Detected change data:
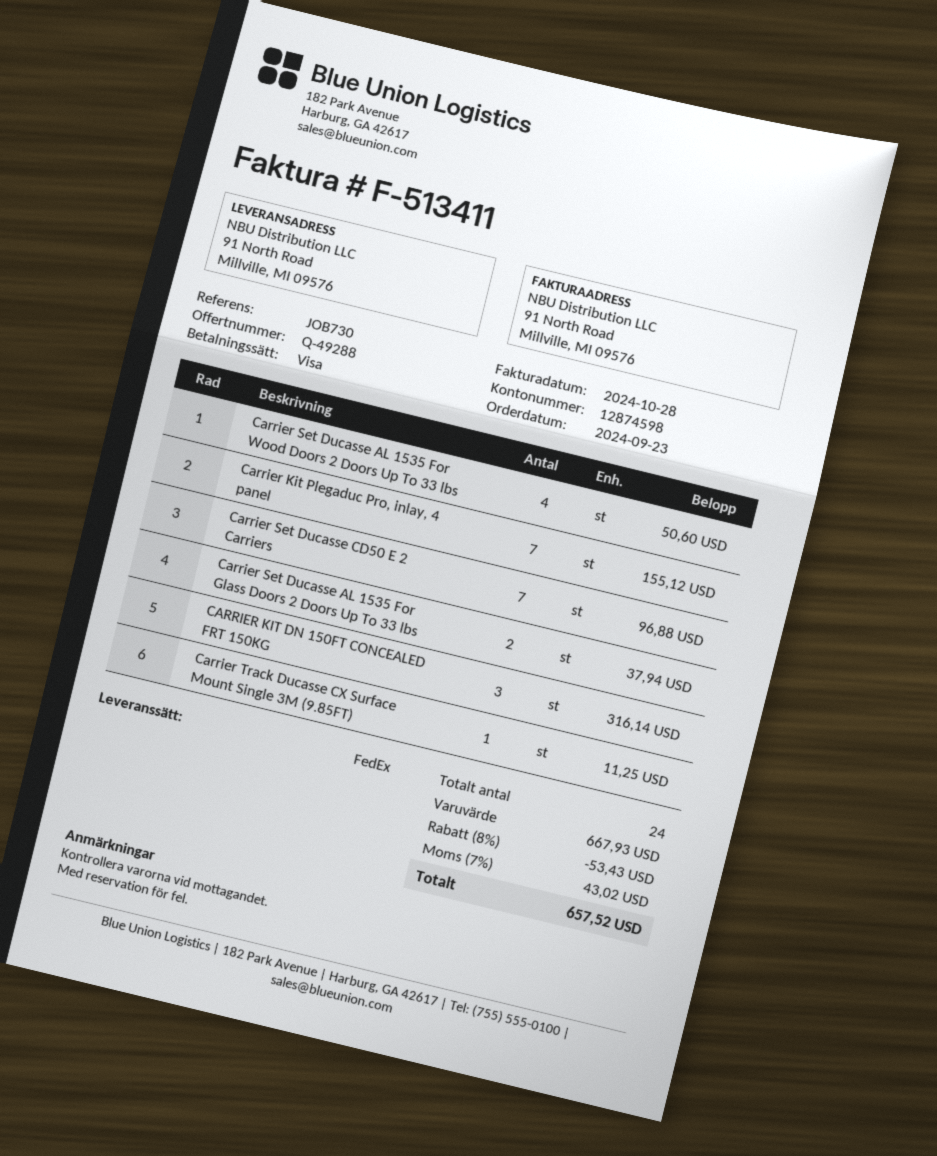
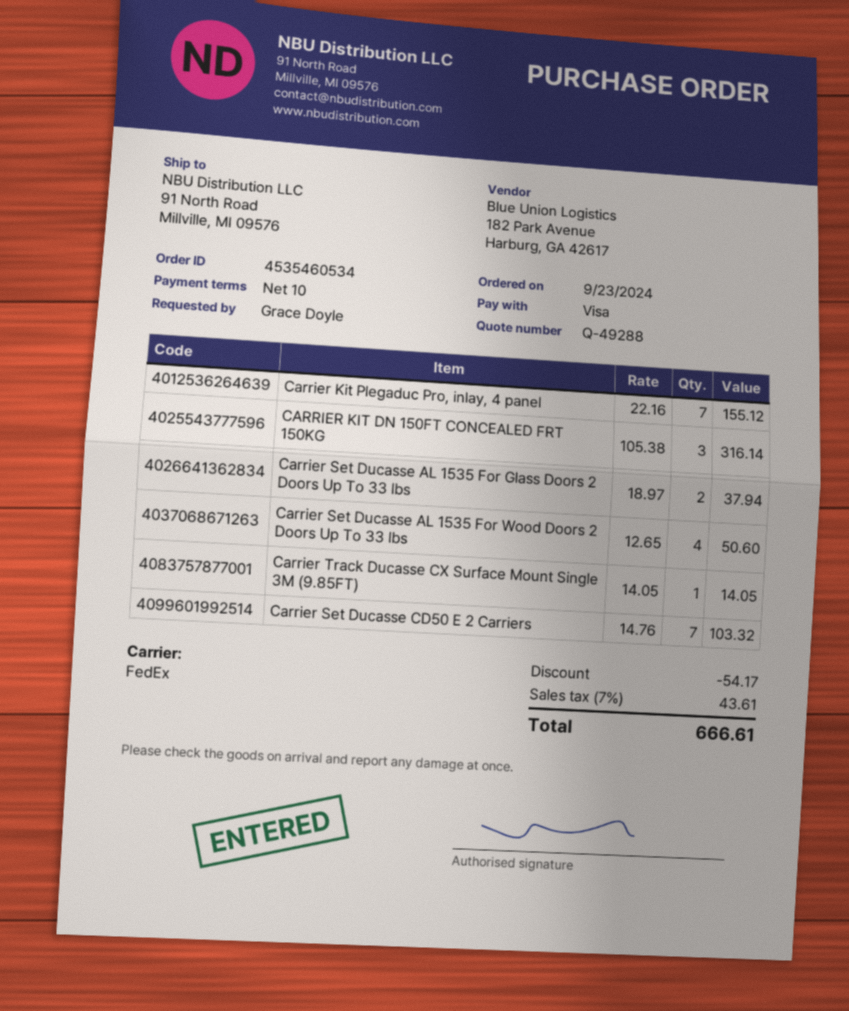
Carrier Set Ducasse CD50 E 2 Carriers: 7 for 96.88 -> 7 for 103.32
Carrier Track Ducasse CX Surface Mount Single 3M (9.85FT): 1 for 11.25 -> 1 for 14.05
discount: 53.43 -> 54.17
tax: 7% = 43.02 -> 7% = 43.61
total: 657.52 -> 666.61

» **Task**:
Output the entries verbatim but drop the images.

» **Written answer**:
Carrier Set Ducasse CD50 E 2 Carriers: 7 for 96.88 -> 7 for 103.32
Carrier Track Ducasse CX Surface Mount Single 3M (9.85FT): 1 for 11.25 -> 1 for 14.05
discount: 53.43 -> 54.17
tax: 7% = 43.02 -> 7% = 43.61
total: 657.52 -> 666.61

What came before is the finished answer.